ACTIVITY → A verbatim copy is needed of the lines below from the one containing "text-align: center ->" up to and including the one containing "a rich resource", excluding pictures.

ENTRIES SUPPLIED →
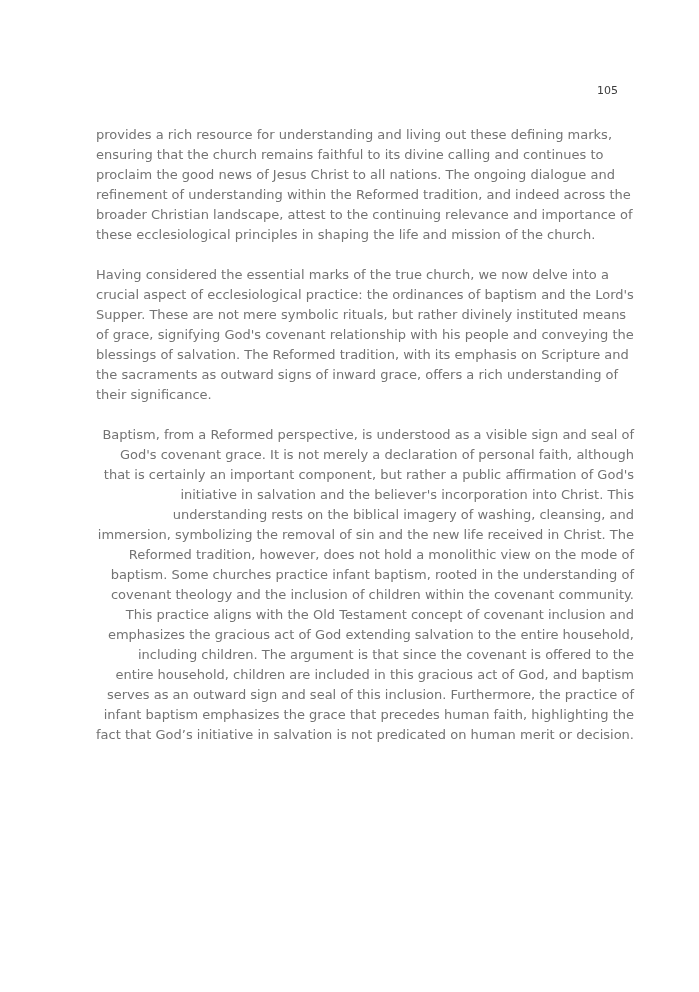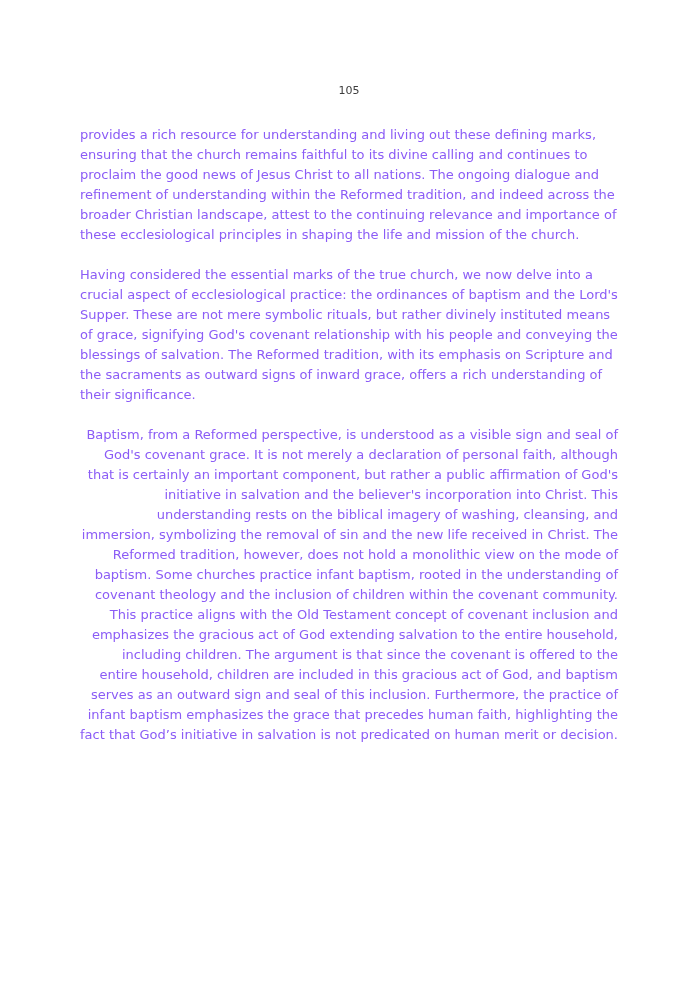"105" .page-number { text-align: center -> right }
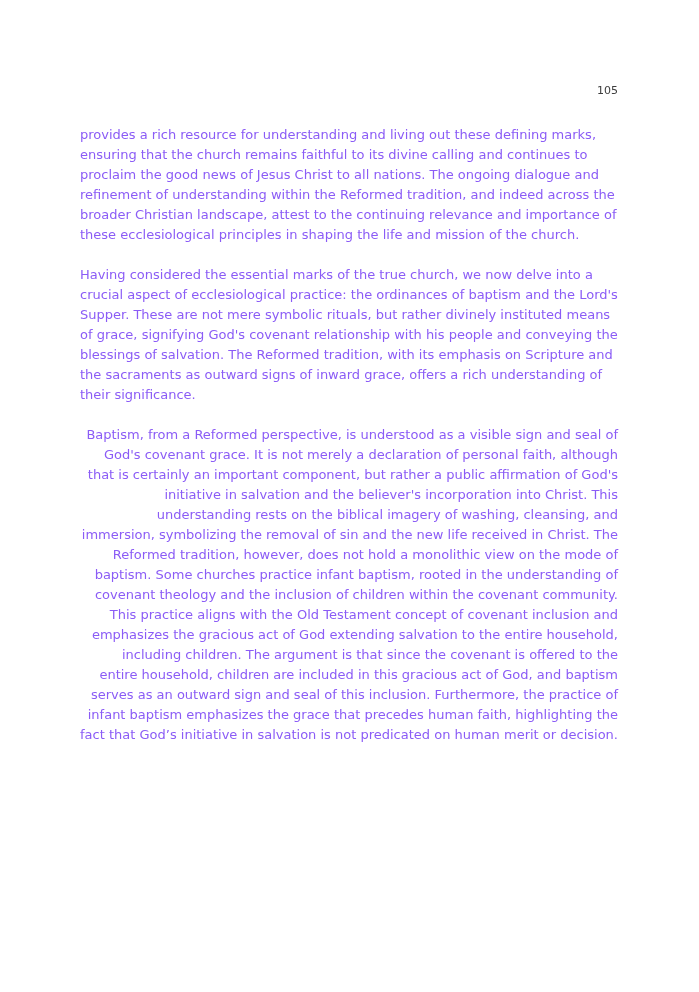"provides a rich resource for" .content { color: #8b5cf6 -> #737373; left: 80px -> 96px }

...

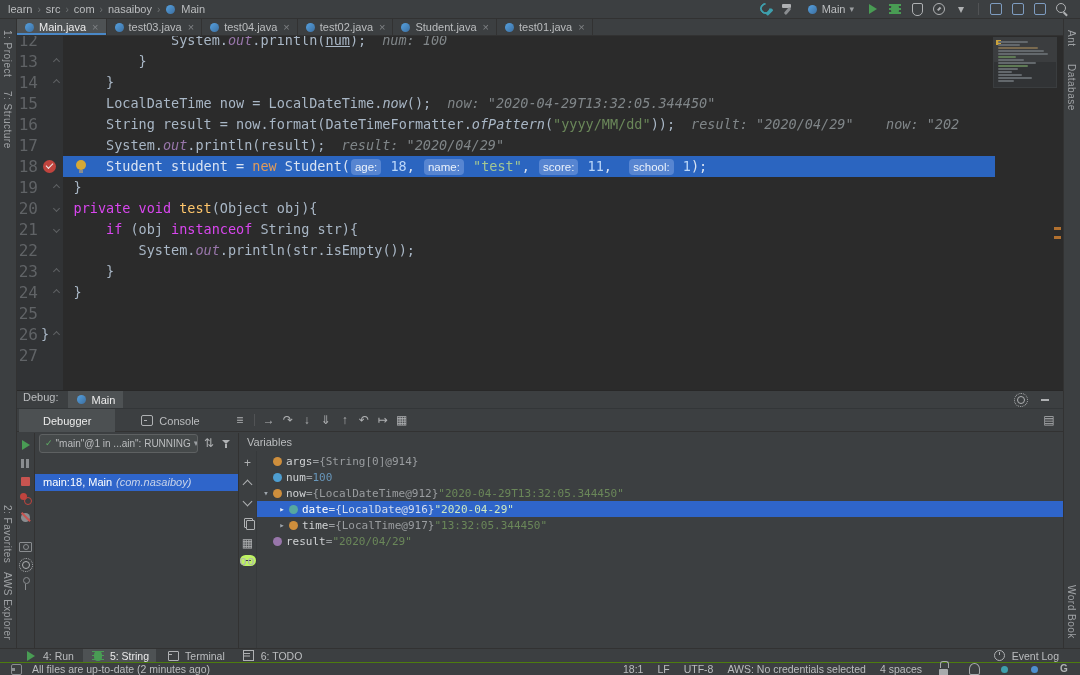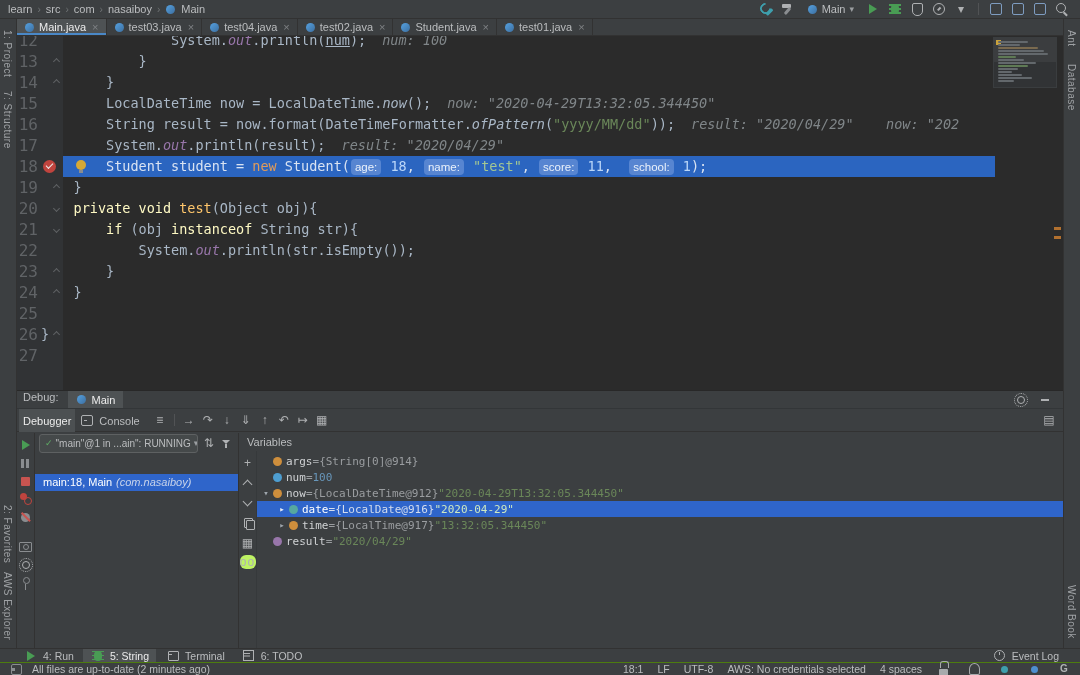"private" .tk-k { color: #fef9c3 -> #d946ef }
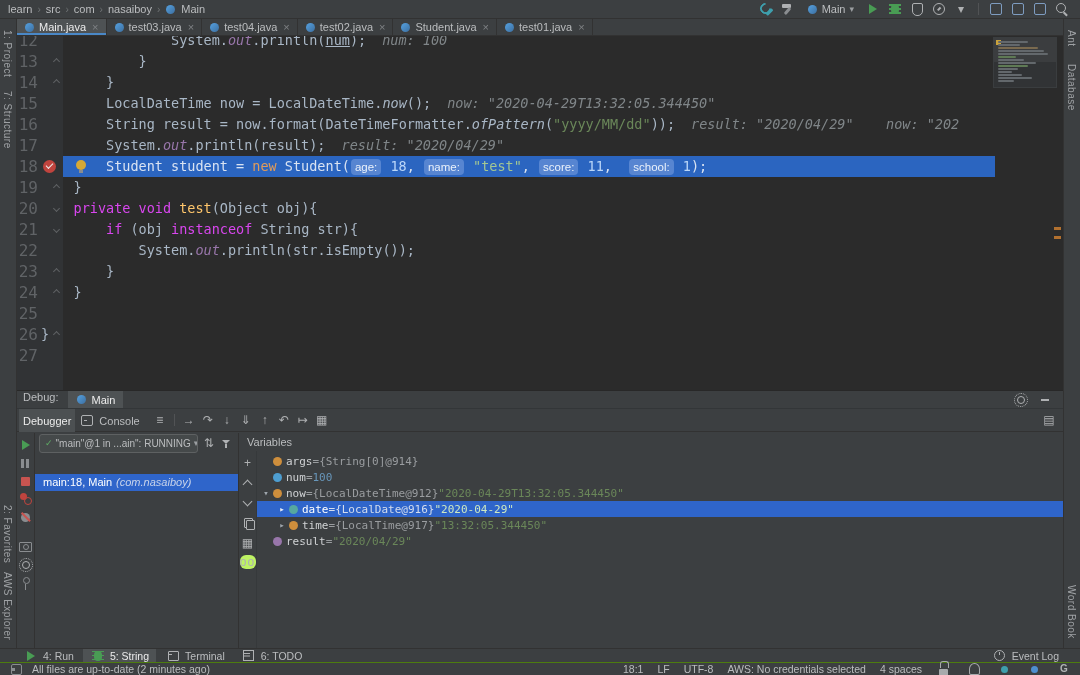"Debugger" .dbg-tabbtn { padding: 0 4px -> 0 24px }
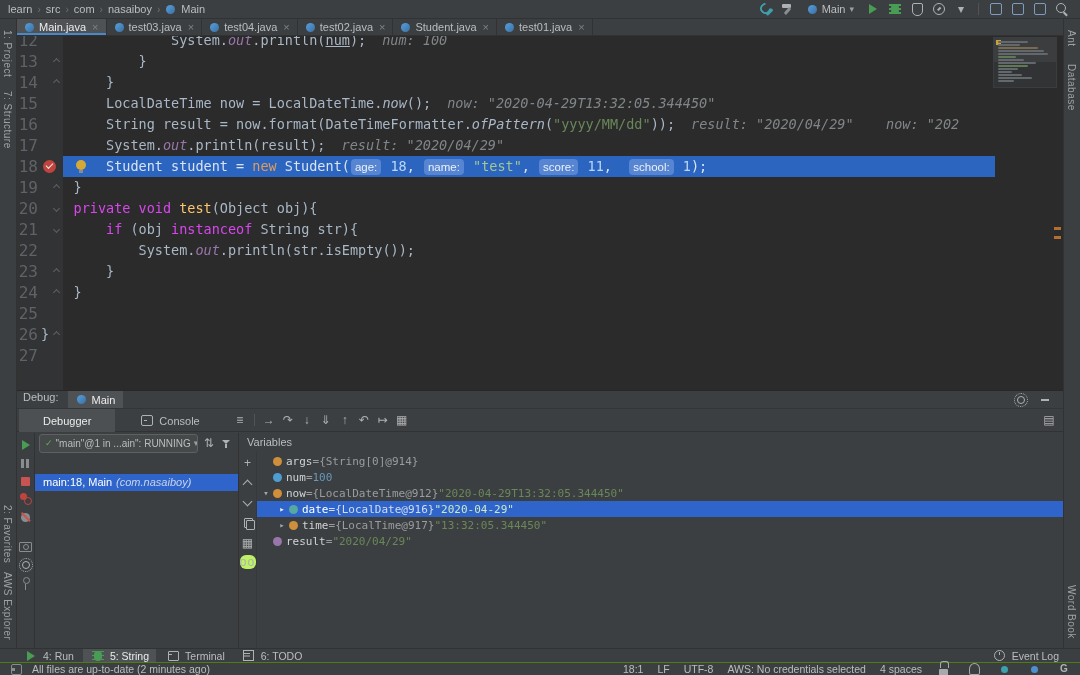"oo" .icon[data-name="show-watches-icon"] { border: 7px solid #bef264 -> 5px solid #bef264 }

---

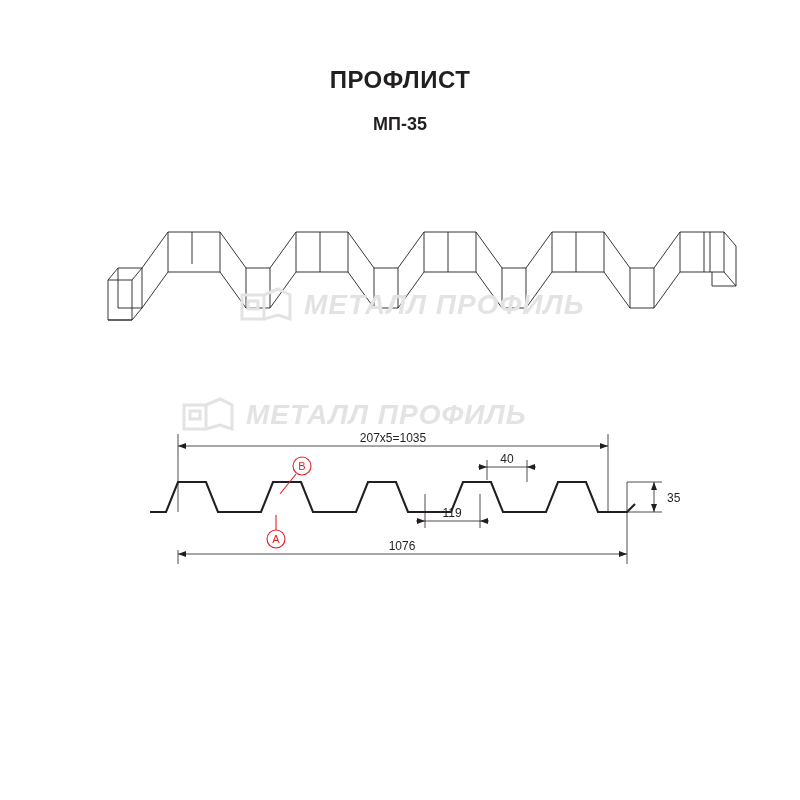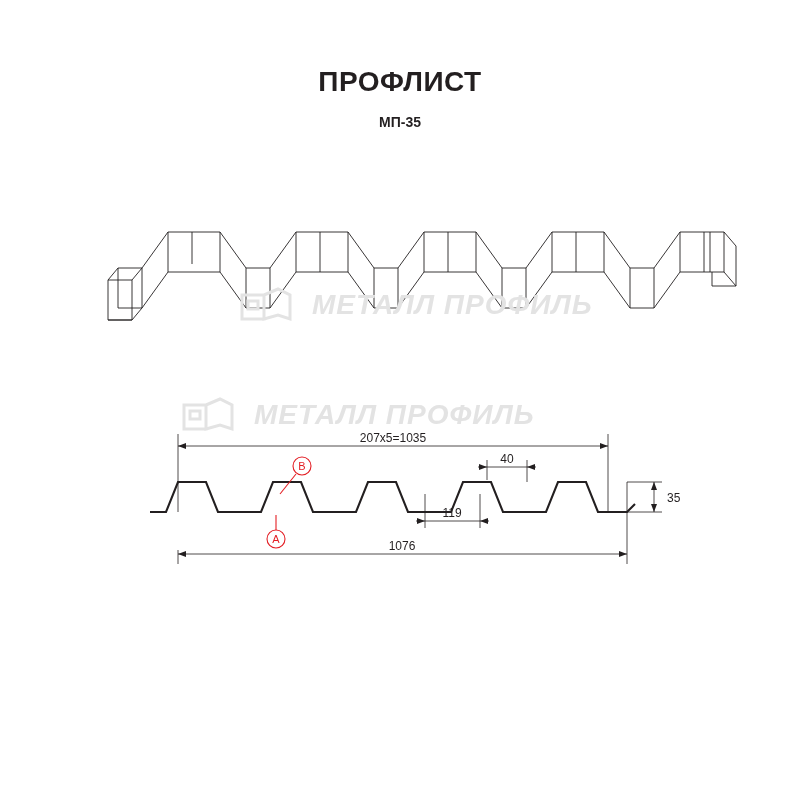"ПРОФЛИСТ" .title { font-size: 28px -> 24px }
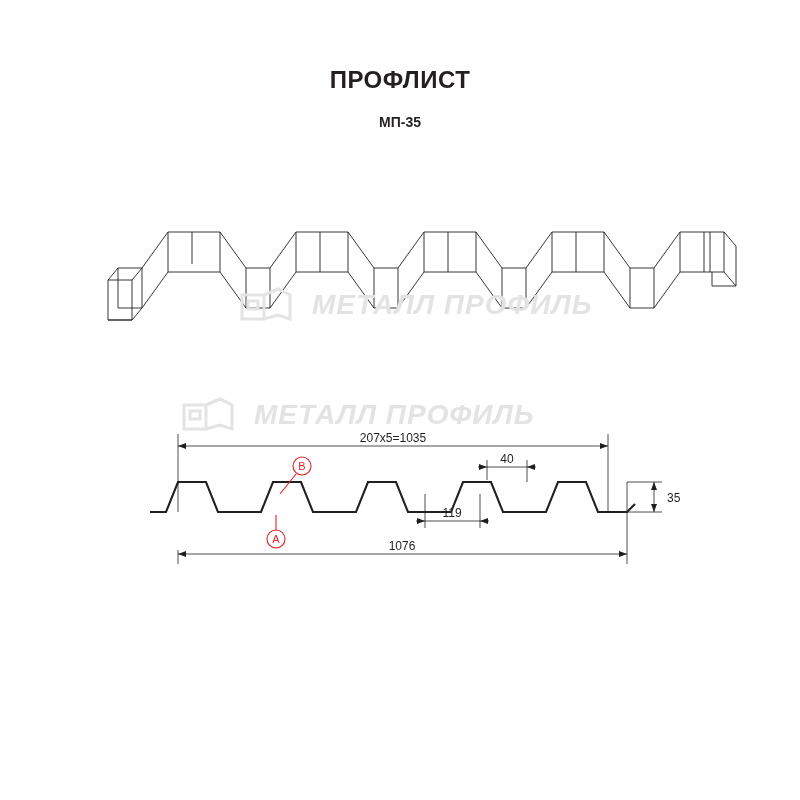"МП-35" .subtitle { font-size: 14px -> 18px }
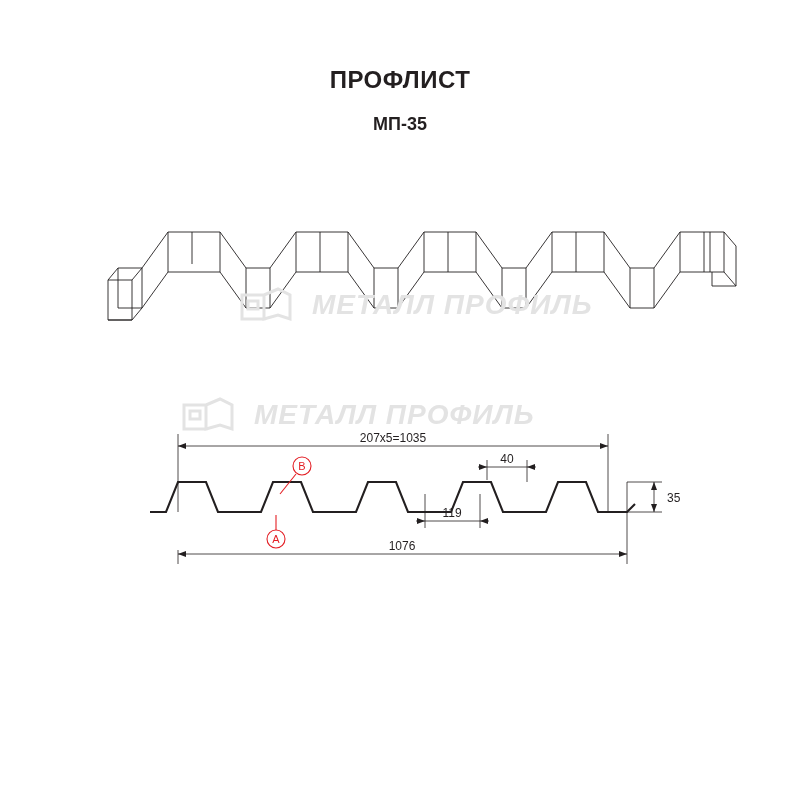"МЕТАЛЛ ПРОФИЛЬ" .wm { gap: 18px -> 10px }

RESULT OF THE TASK →
"105" .page-number { text-align: center -> right }
"provides a rich resource for" .content { color: #8b5cf6 -> #737373; left: 80px -> 96px }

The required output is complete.